*** Opening of RECORDED DATA ***

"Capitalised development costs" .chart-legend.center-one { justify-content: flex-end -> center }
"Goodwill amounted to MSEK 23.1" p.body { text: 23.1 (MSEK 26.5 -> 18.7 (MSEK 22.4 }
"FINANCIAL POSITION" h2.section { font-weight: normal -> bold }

*** Close of RECORDED DATA ***
*** Opening of RECORDED DATA ***

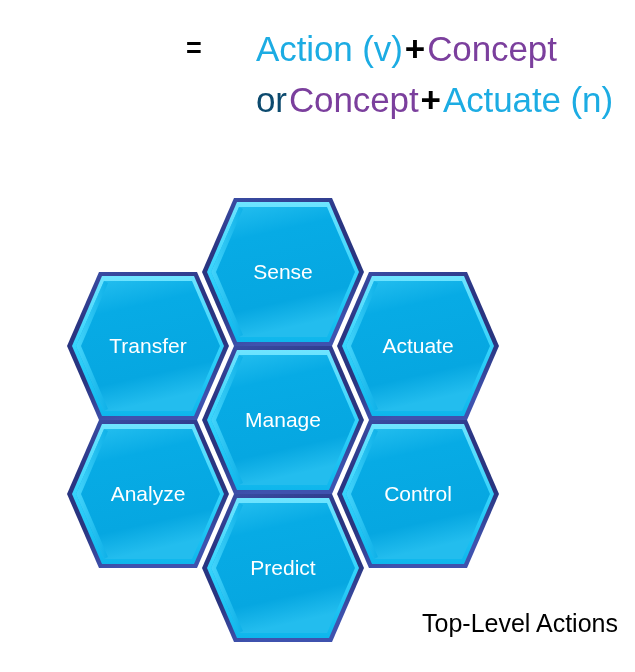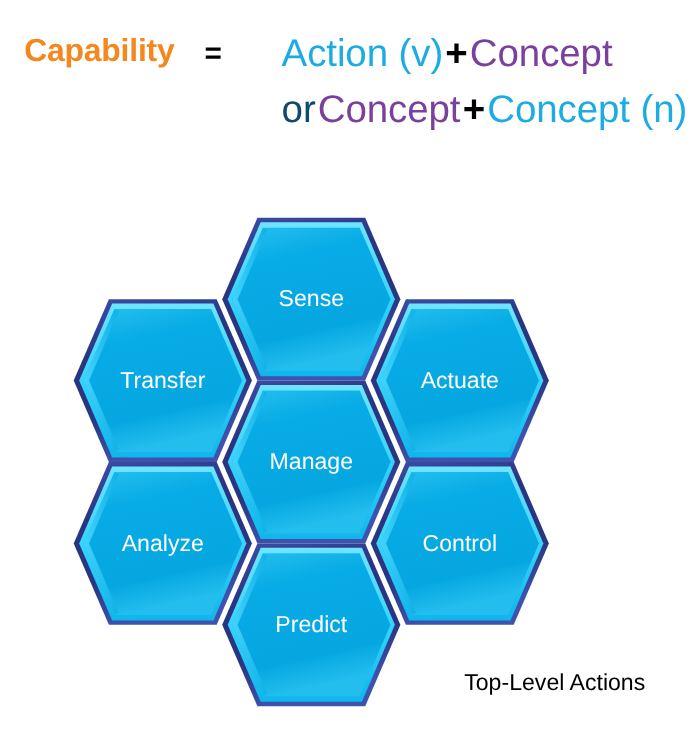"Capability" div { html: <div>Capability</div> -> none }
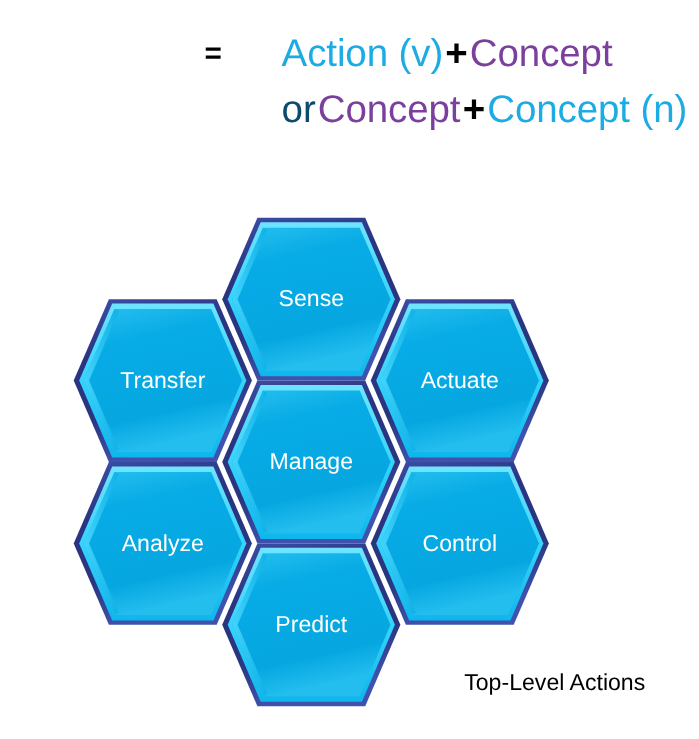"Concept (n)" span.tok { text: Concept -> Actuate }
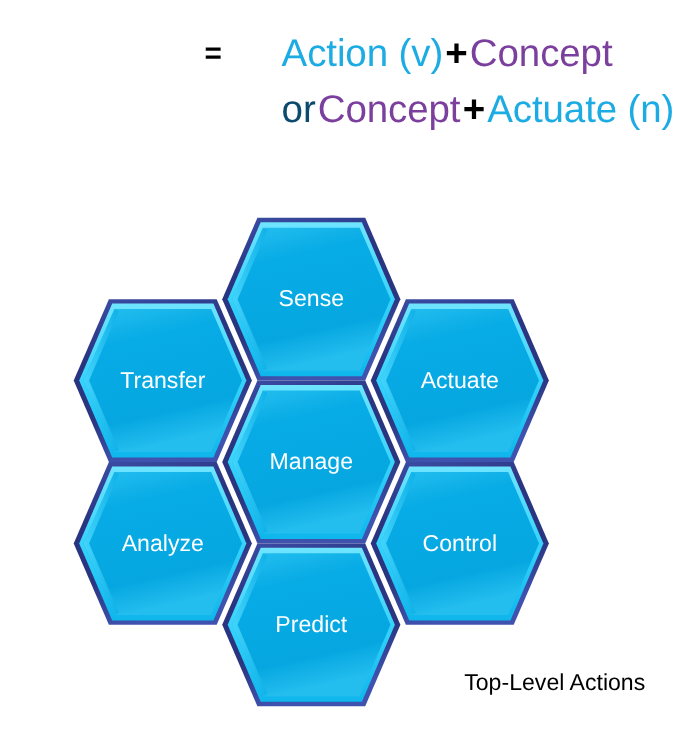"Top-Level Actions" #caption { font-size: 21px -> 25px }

*** Close of RECORDED DATA ***
*** Opening of RECORDED DATA ***

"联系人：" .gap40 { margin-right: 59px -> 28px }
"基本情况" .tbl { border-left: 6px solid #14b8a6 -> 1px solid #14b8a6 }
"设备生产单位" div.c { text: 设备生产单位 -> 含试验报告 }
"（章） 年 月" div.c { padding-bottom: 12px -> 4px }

*** Close of RECORDED DATA ***

WHAT THE EXERCISE ASKS: Within the material above, extract exactly the lines that start at the line containing "border-left: 6px solid" and stop after the line containing "padding-bottom: 12px ->", and only those.

OUTPUT OF THE TASK:
"基本情况" .tbl { border-left: 6px solid #14b8a6 -> 1px solid #14b8a6 }
"设备生产单位" div.c { text: 设备生产单位 -> 含试验报告 }
"（章） 年 月" div.c { padding-bottom: 12px -> 4px }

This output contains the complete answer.